Si è molto discusso – e si continua a farlo – a proposito di alcuni eventi accaduti durante lo svolgimento della Kermesse sanremese, dalla quale è stato possibile estrapolare validi spunti di riflessione, per dare seguito a valutazioni di più ampio respiro che fondano le proprie radici nell’evolversi della società e dei suoi costumi.
Se è vero che lo star system segue delle regole proprie, basate su intrattenimento ed audience, è altrettanto valido sostenere la presenza di un contenuto minimo di decenza e pudore che esula dal “contenitore” specifico, all’interno del quale, le condotte dell’agire umano prendono forma e, quindi, si materializzano in concreto. Tra pseudo nudità, baci più o meno appassionati e pose discutibili (per informazioni, chiedere a Rosa Chemical…), si tira in ballo la centralità che riveste l’art. 21 Cost. recante la libertà di manifestazione del pensiero che, invero, estende la sua efficacia, fino a riconoscere livelli di tutela costituzionali persino ad atteggiamenti dai contorni anticonformisti, rispetto ai quali, non si mette in discussione la possibilità del loro compimento, benché si palesino distanti da un certo tradizionalismo consolidatosi nel tempo, di cui però, si ha modo di poter registrare la costante e pericolosa erosione.

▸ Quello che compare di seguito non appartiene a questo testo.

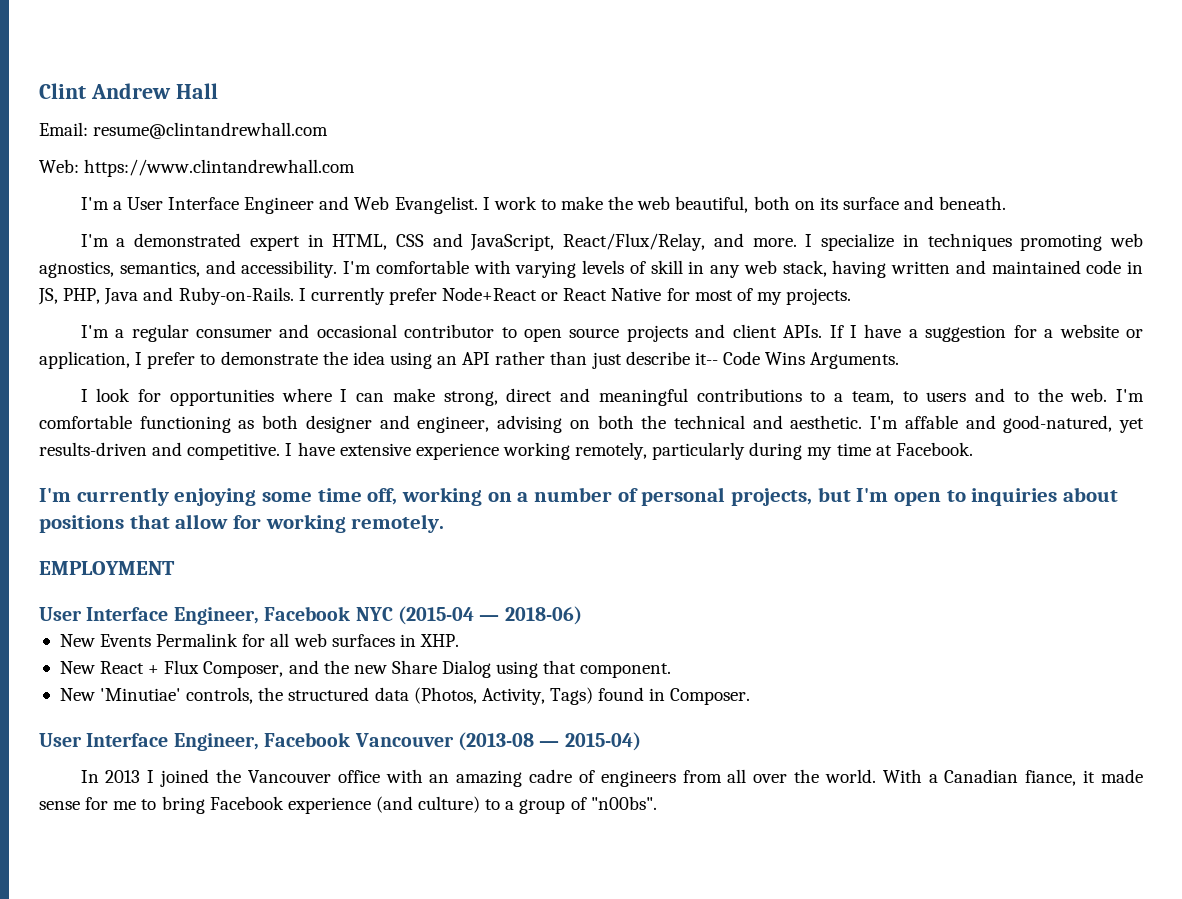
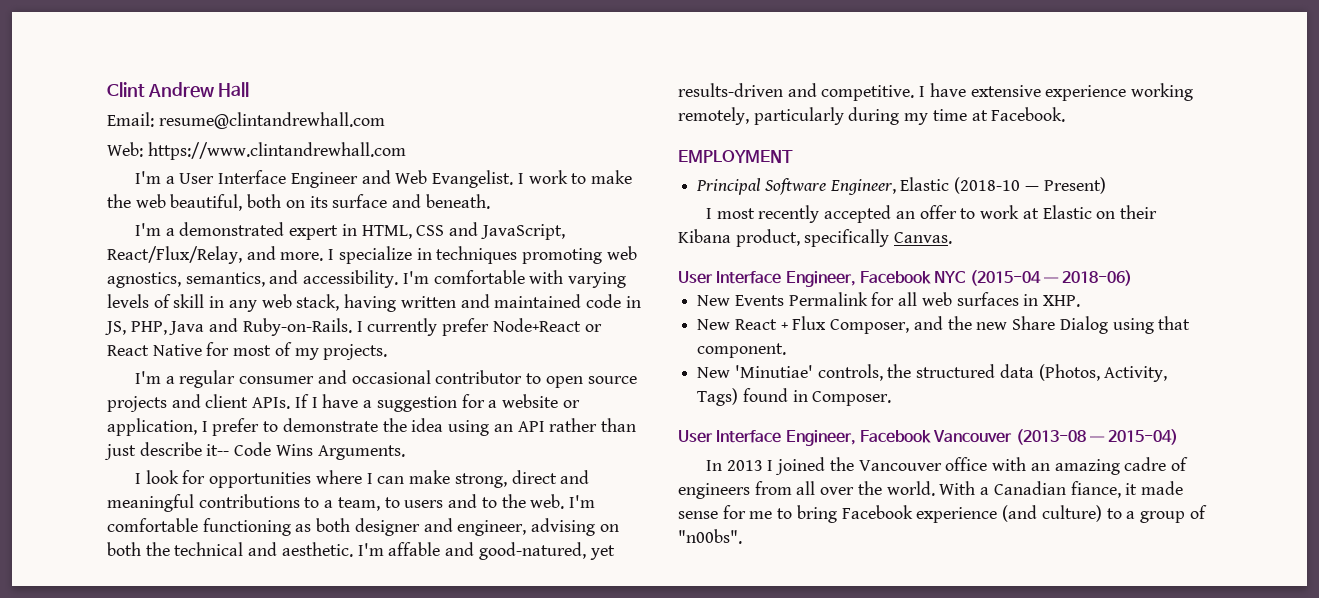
[39,487,1119,506] [39,514,445,533] [39,561,175,575] I'm currently enjoying some time off, working on a number of personal projects, but I'm open to inquiries about positions that allow for working remotely. // EMPLOYMENT -> [678,150,793,163] [696,177,1106,195] [705,205,1157,223] [678,229,953,247] EMPLOYMENT // Principal Software Engineer, Elastic (2018-10 — Present) // I most recently accepted an offer to work at Elastic on their Kibana product, specifically Canvas.

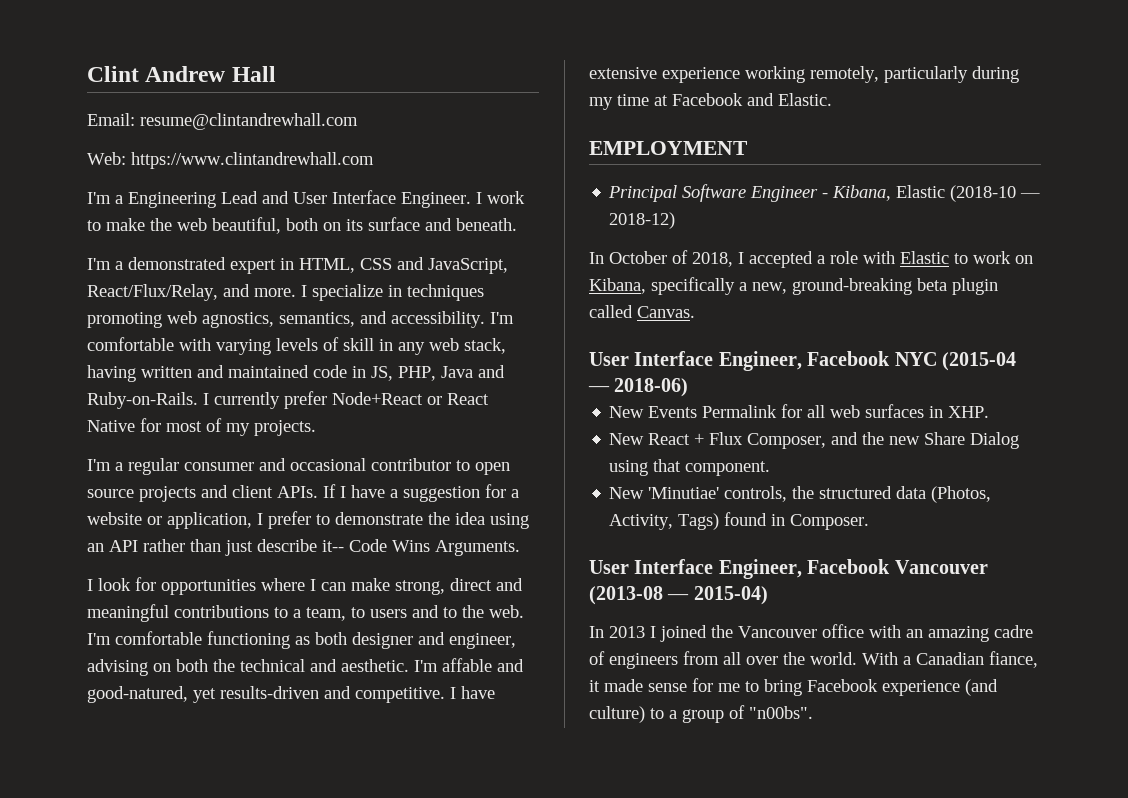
[179,170,514,188] User Interface Engineer and Web Evangelist. -> [128,190,471,208] Engineering Lead and User Interface Engineer.
[991,107,1066,122] Facebook. -> [672,93,832,106] Facebook and Elastic.
[829,177,1106,195] [705,205,1157,223] [678,229,890,247] Engineer, Elastic (2018-10 — Present) // I most recently accepted an offer to work at Elastic on their Kibana product, specifically -> [750,185,1041,202] [609,212,676,229] [589,250,1033,268] [589,277,998,295] [589,305,633,318] Engineer - Kibana, Elastic (2018-10 — 2018-12) // In October of 2018, I accepted a role with Elastic to work on Kibana, specifically a new, ground-breaking beta plugin called

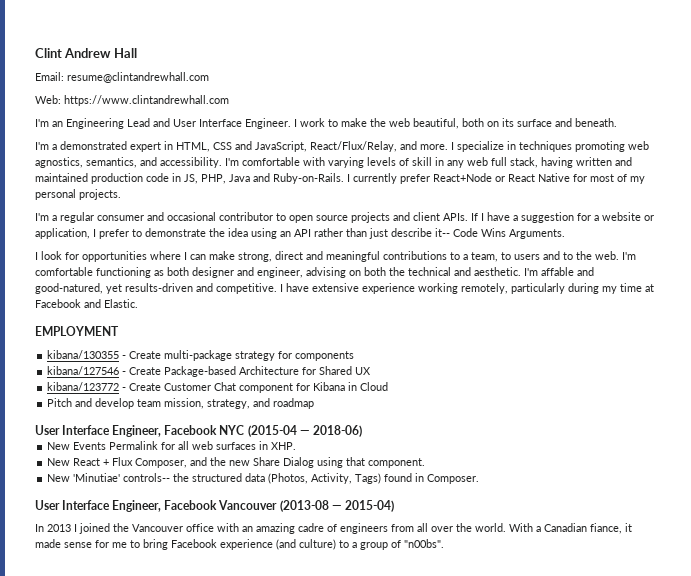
[115,195,123,204] a -> [52,121,63,127] an
(459, 344) none -> [491,157,507,166] full
(309, 371) none -> [91,173,143,184] production
[332,392,423,405] Node+React -> [433,173,492,182] React+Node
(250, 429) none -> [35,189,76,200] personal
[608,184,1041,202] [609,212,676,229] [589,250,1033,268] [589,277,998,295] [589,305,695,318] Principal Software Engineer - Kibana, Elastic (2018-10 — 2018-12) // In October of 2018, I accepted a role with Elastic to work on Kibana, specifically a new, ground-breaking beta plugin called Canvas. -> [47,350,355,361] [47,366,372,377] [47,382,389,393] [47,398,315,409] kibana/130355 - Create multi-package strategy for components // kibana/127546 - Create Package-based Architecture for Shared UX // kibana/123772 - Create Customer Chat component for Kibana in Cloud // Pitch and develop team mission, strategy, and roadmap
[724,486,788,502] controls, -> [123,473,171,482] controls--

Non è soltanto questione di opportunità, cioè scegliere se si possa fare o meno un qualcosa sulla scorta della soggettiva convenienza, o sollevare interrogavi sull’ampiezza effettiva che scaturisca dai mutevoli confini da ricercare in tale ambito, ma c’è sicuramente di più.

L’obiettivo non è quello di svolgere un’analisi allo scopo di giungere ad un giudizio che investa la componente morale che caratterizza tutti e ciascuno, quanto piuttosto procedere ad evidenziare i limiti a cui risultano assoggettate le azioni umane, soprattutto in relazione al bisogno di salvaguardare una soglia imprescindibile di liceità da osservare in conformità all’ordinamento giuridico; infatti, a tal proposito, assume rilievo la clausola generale del “buon costume” che, pur evolvendosi nel tempo e nello spazio, non ammette decadimenti verticali in virtù di interessi superiori che sorpassano quelli di estrazione personale. Accanto al buon costume, che funge da limite esplicito, sussistono però anche altri limiti cosiddetti impliciti, la cui natura dei quali esalta la delicata funzione interpretativa spettante in capo a coloro che, chiamati a garantire il rispetto di quella zona di confine che oscilla tra l’esercizio della libertà e l’osservanza del divieto, sotto l’egida protezione della Costituzione, dovranno orientare a beneficio del convivere civile.
In sintesi, l’elaborazione assai larga con la quale viene concepita la libertà di cui all’art. 21 della Costituzione, non può, tuttavia, rappresentare in alcuna circostanza l’espediente propizio, attraverso il quale, realizzare ogni forma di volgarità, eccesso e declinazione al ribasso, idonea a poter mortificare la dignità dell’essere umano ancorché le stesse relazioni, in cui, quest’ultimo, trova dunque occasione di potervi dimorare.